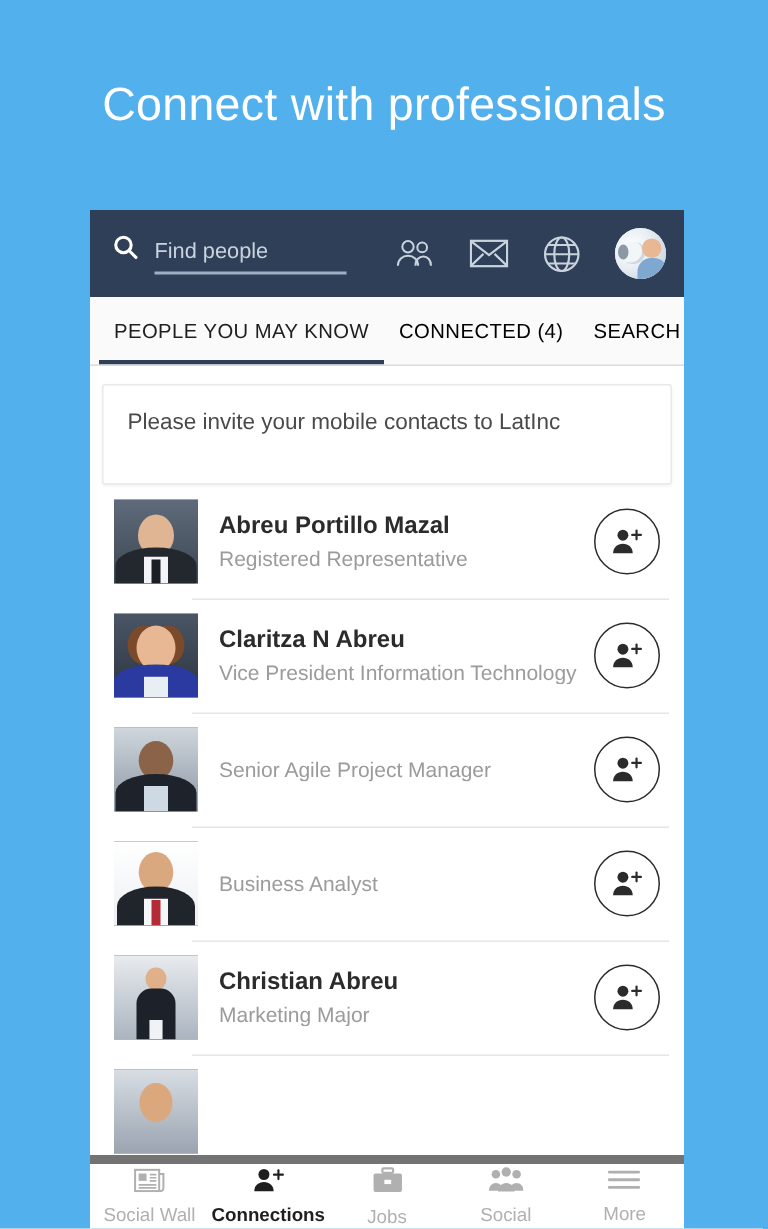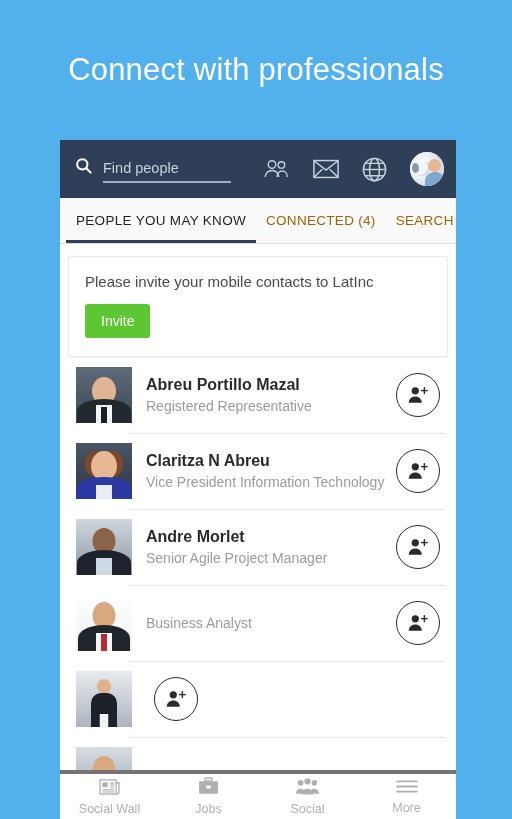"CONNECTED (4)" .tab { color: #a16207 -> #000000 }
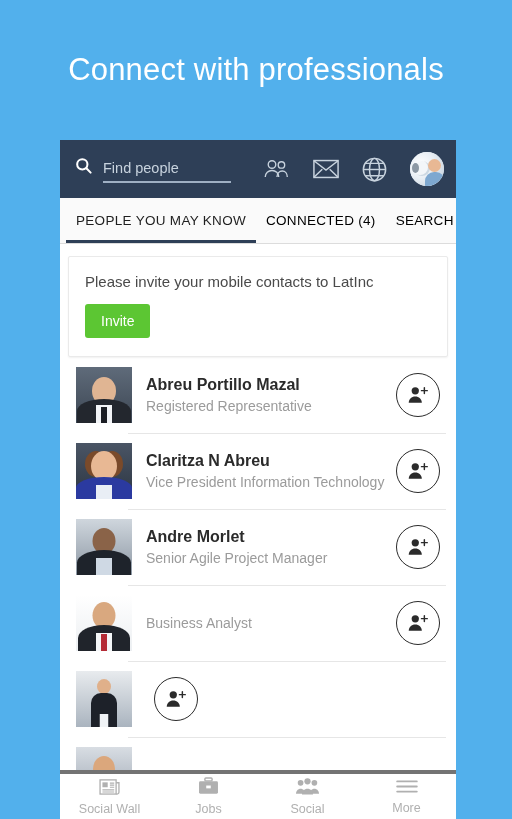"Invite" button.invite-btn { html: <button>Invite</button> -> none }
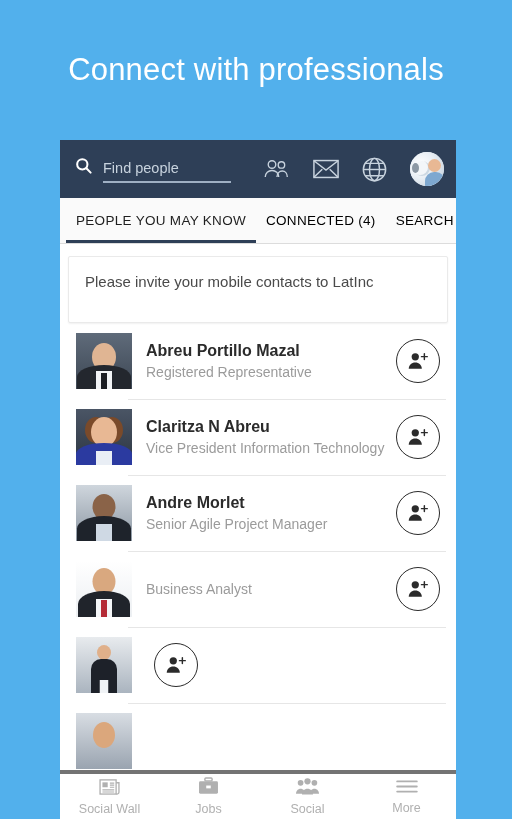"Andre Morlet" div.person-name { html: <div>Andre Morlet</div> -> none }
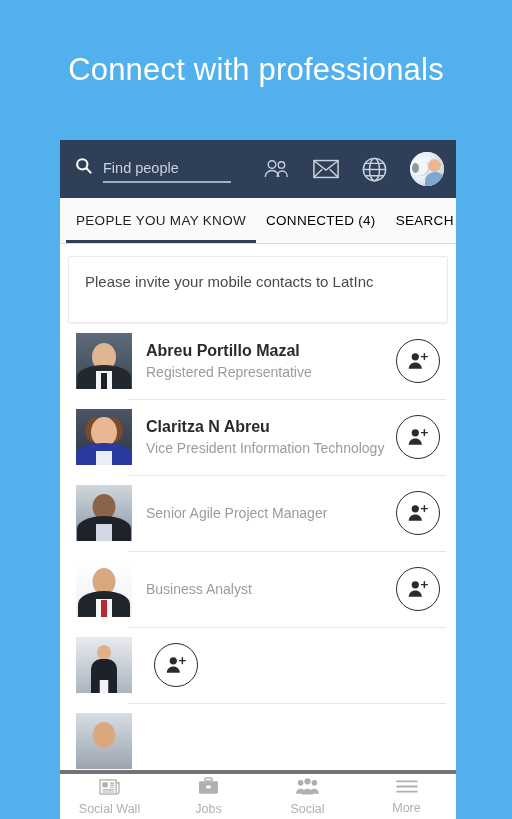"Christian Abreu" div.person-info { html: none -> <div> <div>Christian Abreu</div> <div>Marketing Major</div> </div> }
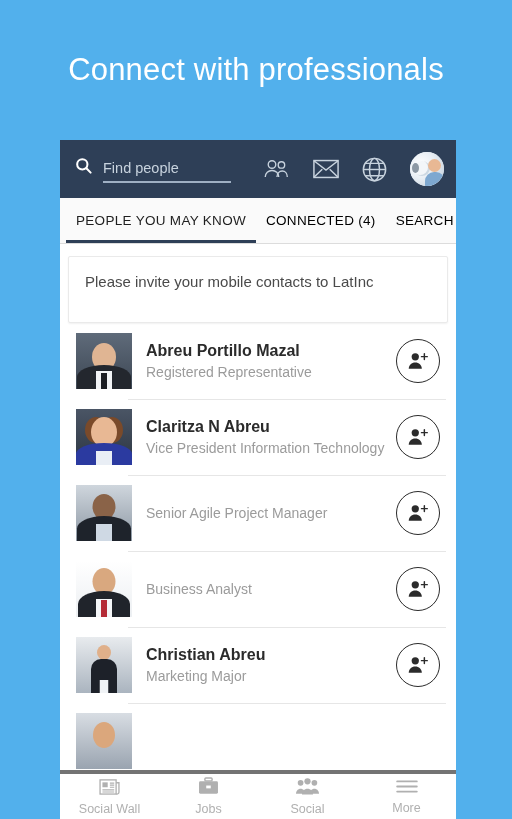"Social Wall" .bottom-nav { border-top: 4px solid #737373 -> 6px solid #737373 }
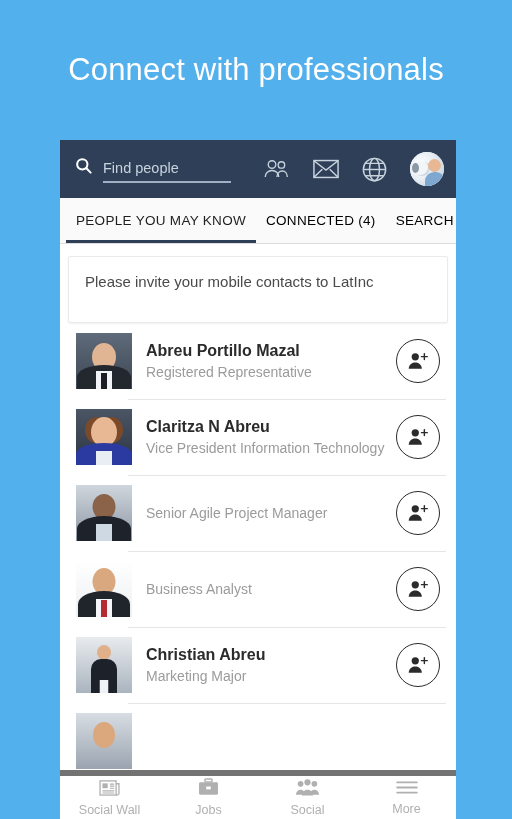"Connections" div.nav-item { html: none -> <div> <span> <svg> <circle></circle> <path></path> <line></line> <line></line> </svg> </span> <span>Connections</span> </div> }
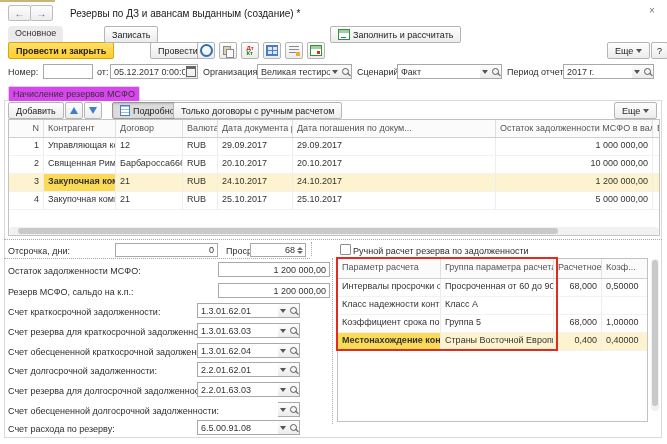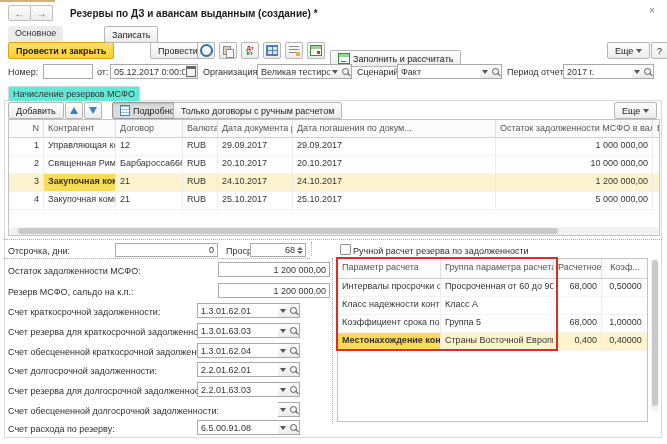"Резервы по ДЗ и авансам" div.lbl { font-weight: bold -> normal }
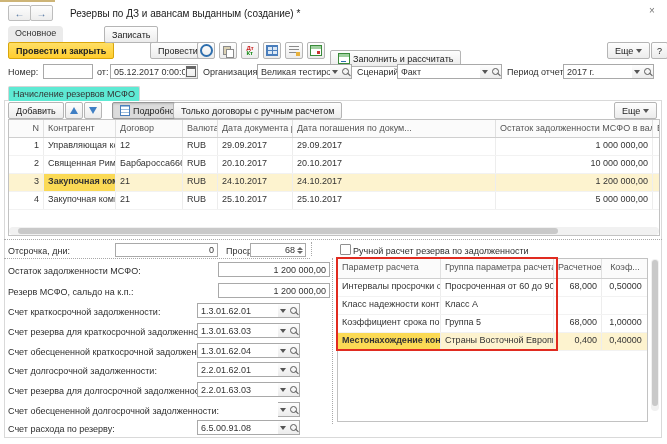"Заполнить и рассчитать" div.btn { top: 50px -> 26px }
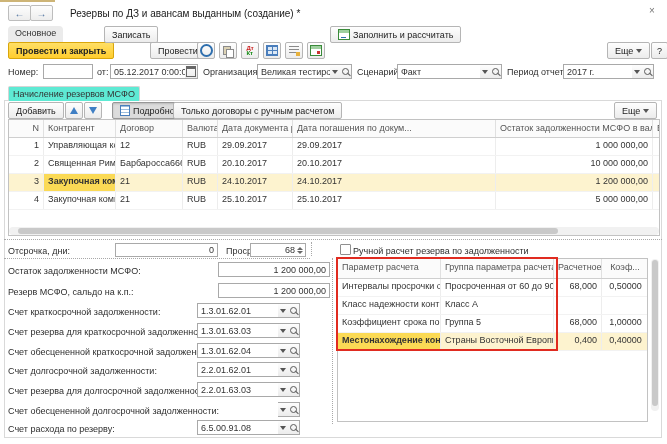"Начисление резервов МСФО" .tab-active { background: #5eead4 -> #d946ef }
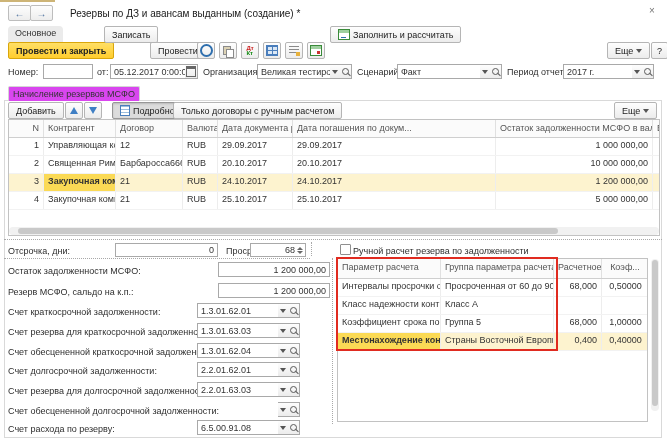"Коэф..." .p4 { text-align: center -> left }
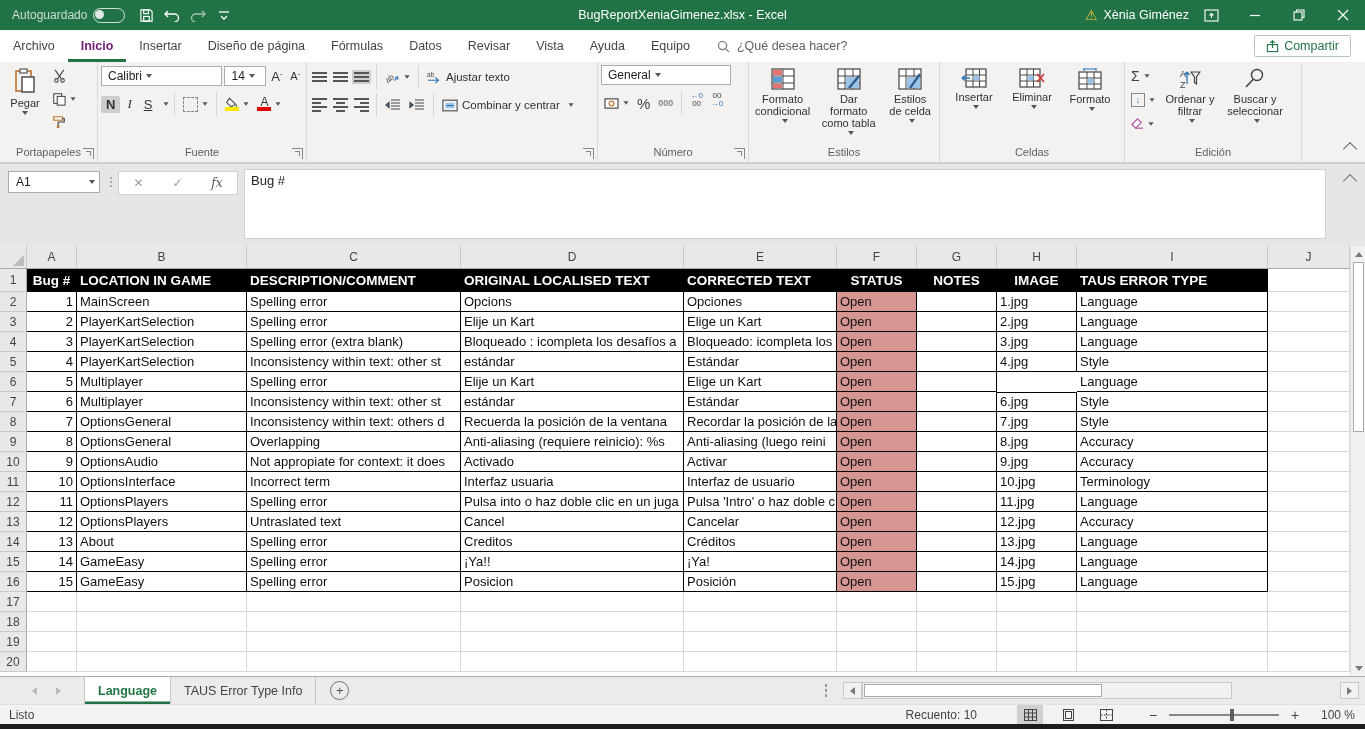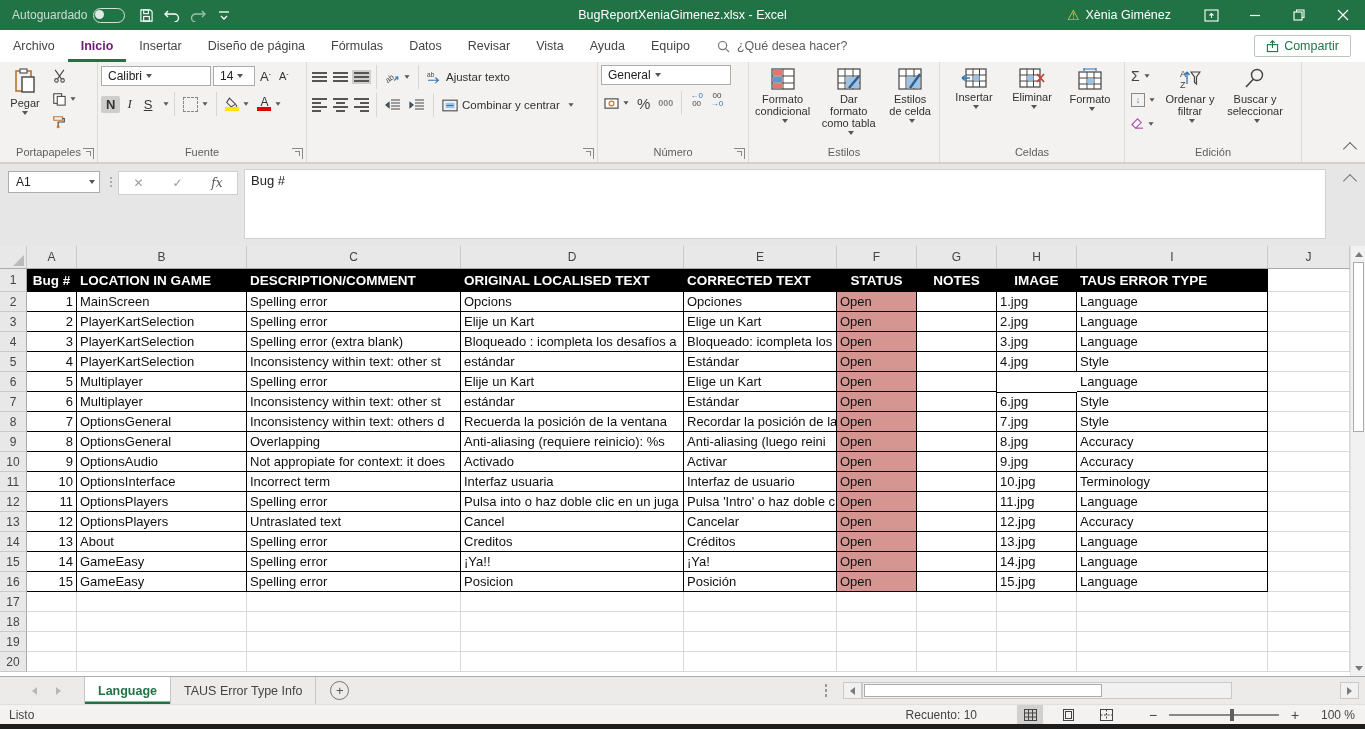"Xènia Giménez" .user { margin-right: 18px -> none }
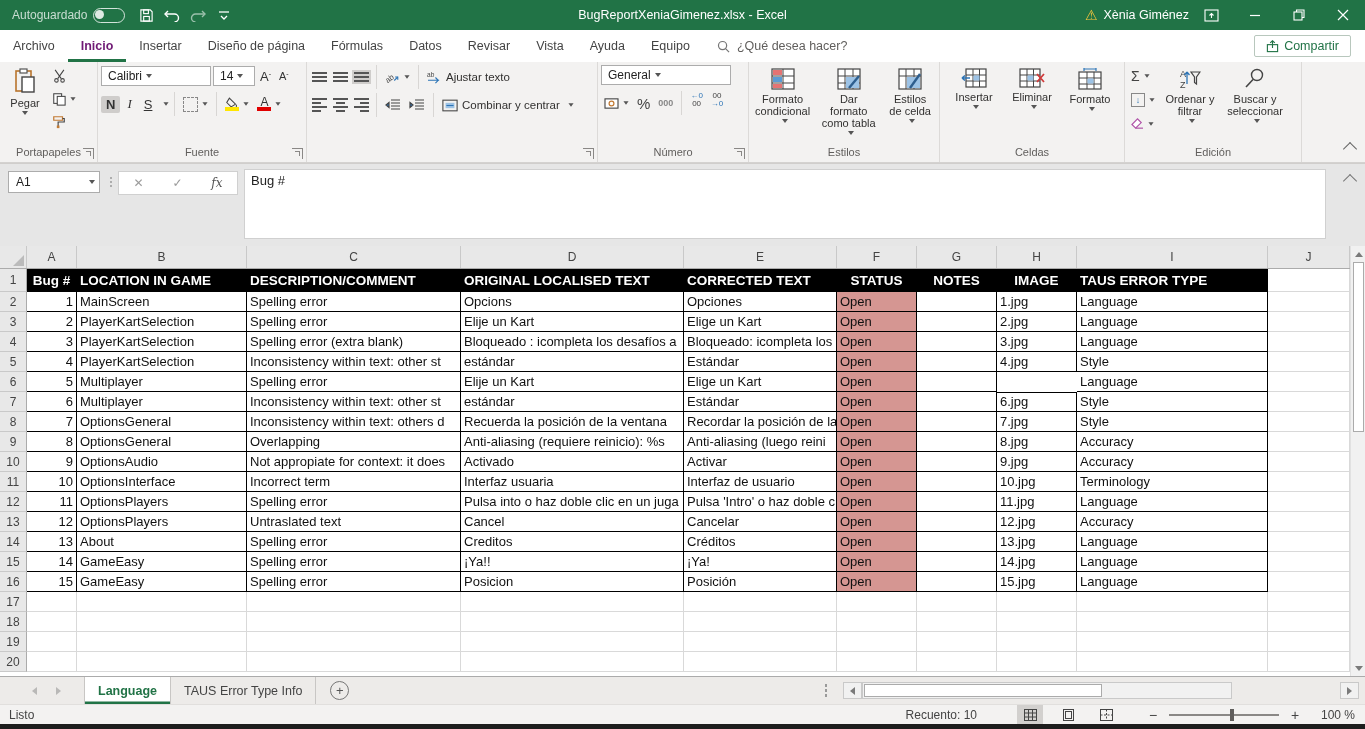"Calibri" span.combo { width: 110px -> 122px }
* * *
WORK ORDER =
Without the pictures, copy out all the records above exactly.

ANSWER SECTION =
"CONNECTED (4)" .tab { color: #a16207 -> #000000 }
"Invite" button.invite-btn { html: <button>Invite</button> -> none }
"Andre Morlet" div.person-name { html: <div>Andre Morlet</div> -> none }
"Christian Abreu" div.person-info { html: none -> <div> <div>Christian Abreu</div> <div>Marketing Major</div> </div> }
"Social Wall" .bottom-nav { border-top: 4px solid #737373 -> 6px solid #737373 }
"Connections" div.nav-item { html: none -> <div> <span> <svg> <circle></circle> <path></path> <line></line> <line></line> </svg> </span> <span>Connections</span> </div> }
"Резервы по ДЗ и авансам" div.lbl { font-weight: bold -> normal }
"Заполнить и рассчитать" div.btn { top: 50px -> 26px }
"Начисление резервов МСФО" .tab-active { background: #5eead4 -> #d946ef }
"Коэф..." .p4 { text-align: center -> left }
"Xènia Giménez" .user { margin-right: 18px -> none }
"Calibri" span.combo { width: 110px -> 122px }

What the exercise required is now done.